[Exercise data — start]

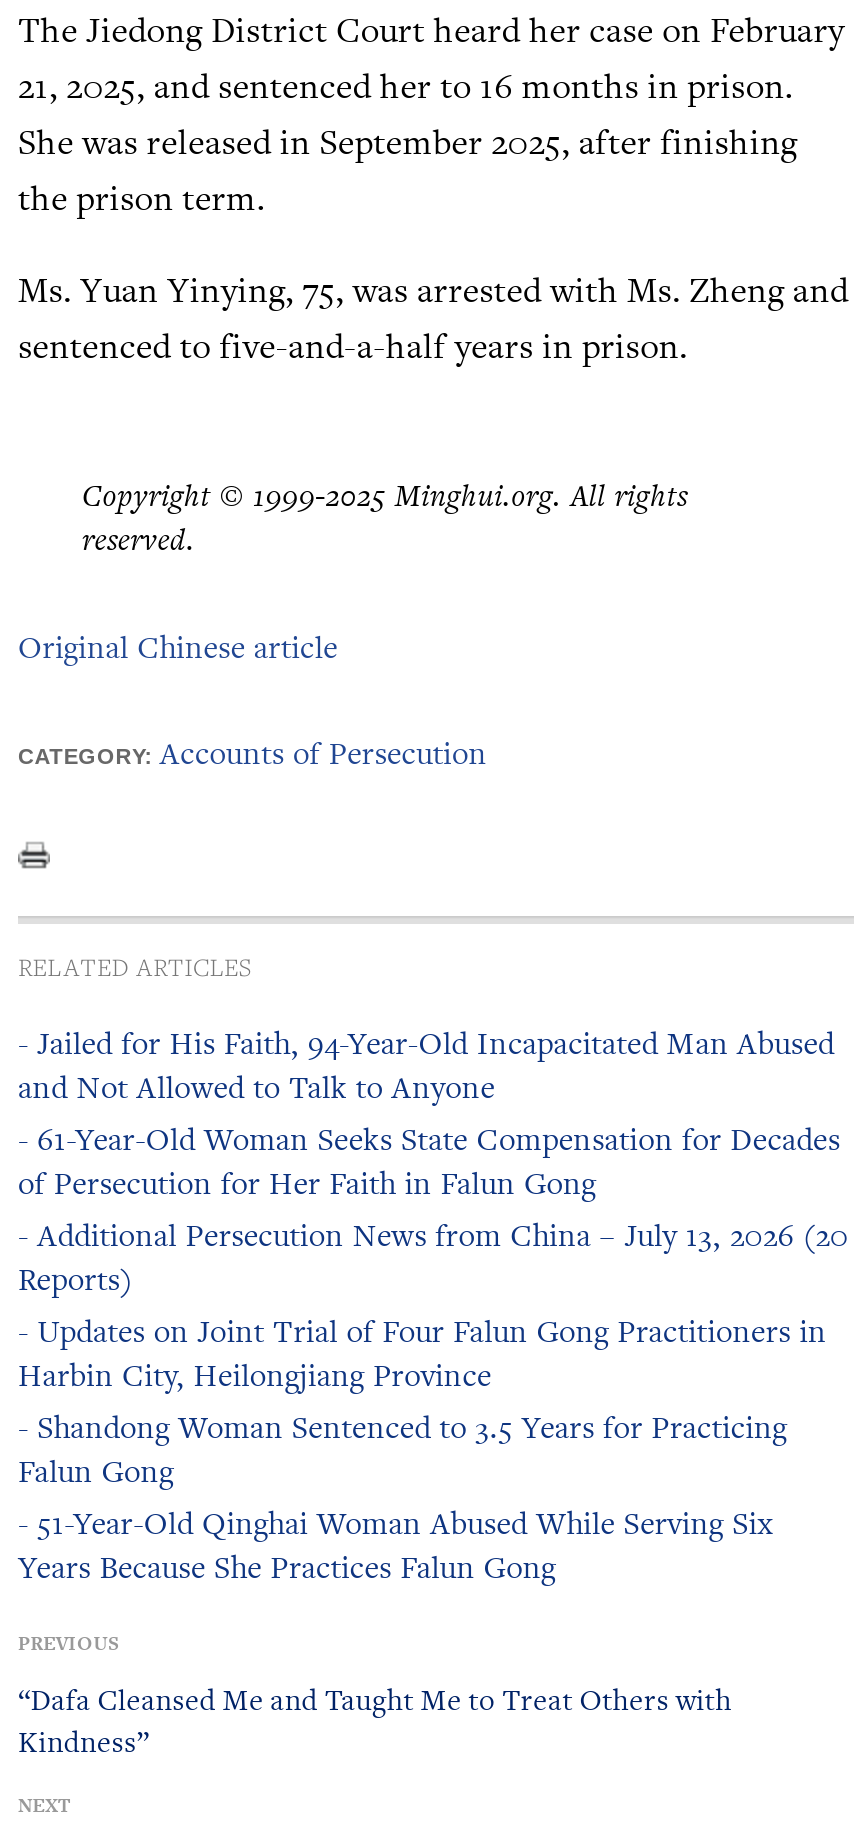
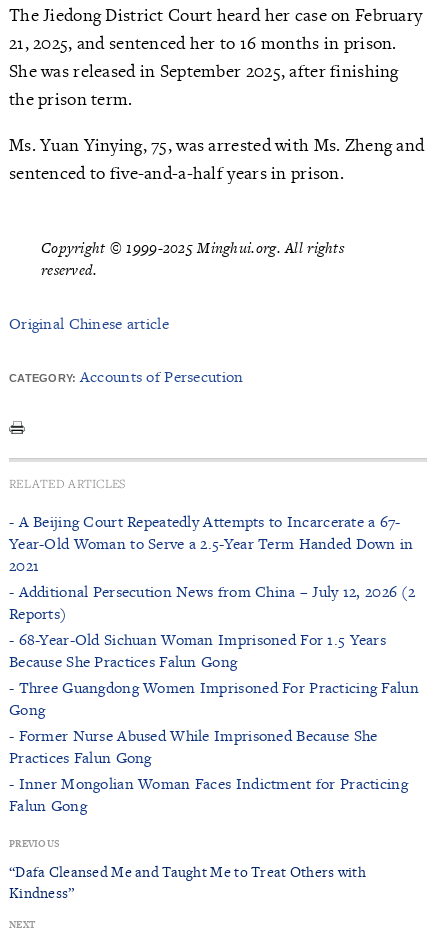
- - Jailed for His Faith, 94-Year-Old Incapacitated Man Abused
- and Not Allowed to Talk to Anyone
- - 61-Year-Old Woman Seeks State Compensation for Decades
- of Persecution for Her Faith in Falun Gong
- - Additional Persecution News from China – July 13, 2026 (20
+ - A Beijing Court Repeatedly Attempts to Incarcerate a 67-
+ Year-Old Woman to Serve a 2.5-Year Term Handed Down in
+ 2021
+ - Additional Persecution News from China – July 12, 2026 (2

moved up: Reports)

- - Updates on Joint Trial of Four Falun Gong Practitioners in
- Harbin City, Heilongjiang Province
- - Shandong Woman Sentenced to 3.5 Years for Practicing
+ - 68-Year-Old Sichuan Woman Imprisoned For 1.5 Years
+ Because She Practices Falun Gong
+ - Three Guangdong Women Imprisoned For Practicing Falun
+ Gong
+ - Former Nurse Abused While Imprisoned Because She
+ Practices Falun Gong
+ - Inner Mongolian Woman Faces Indictment for Practicing

moved down: Falun Gong

- - 51-Year-Old Qinghai Woman Abused While Serving Six
- Years Because She Practices Falun Gong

[Exercise data — finish]

What to do - Write out the entries again word for word. Do not include the pictures.

Answer section -
- - Jailed for His Faith, 94-Year-Old Incapacitated Man Abused
- and Not Allowed to Talk to Anyone
- - 61-Year-Old Woman Seeks State Compensation for Decades
- of Persecution for Her Faith in Falun Gong
- - Additional Persecution News from China – July 13, 2026 (20
+ - A Beijing Court Repeatedly Attempts to Incarcerate a 67-
+ Year-Old Woman to Serve a 2.5-Year Term Handed Down in
+ 2021
+ - Additional Persecution News from China – July 12, 2026 (2

moved up: Reports)

- - Updates on Joint Trial of Four Falun Gong Practitioners in
- Harbin City, Heilongjiang Province
- - Shandong Woman Sentenced to 3.5 Years for Practicing
+ - 68-Year-Old Sichuan Woman Imprisoned For 1.5 Years
+ Because She Practices Falun Gong
+ - Three Guangdong Women Imprisoned For Practicing Falun
+ Gong
+ - Former Nurse Abused While Imprisoned Because She
+ Practices Falun Gong
+ - Inner Mongolian Woman Faces Indictment for Practicing

moved down: Falun Gong

- - 51-Year-Old Qinghai Woman Abused While Serving Six
- Years Because She Practices Falun Gong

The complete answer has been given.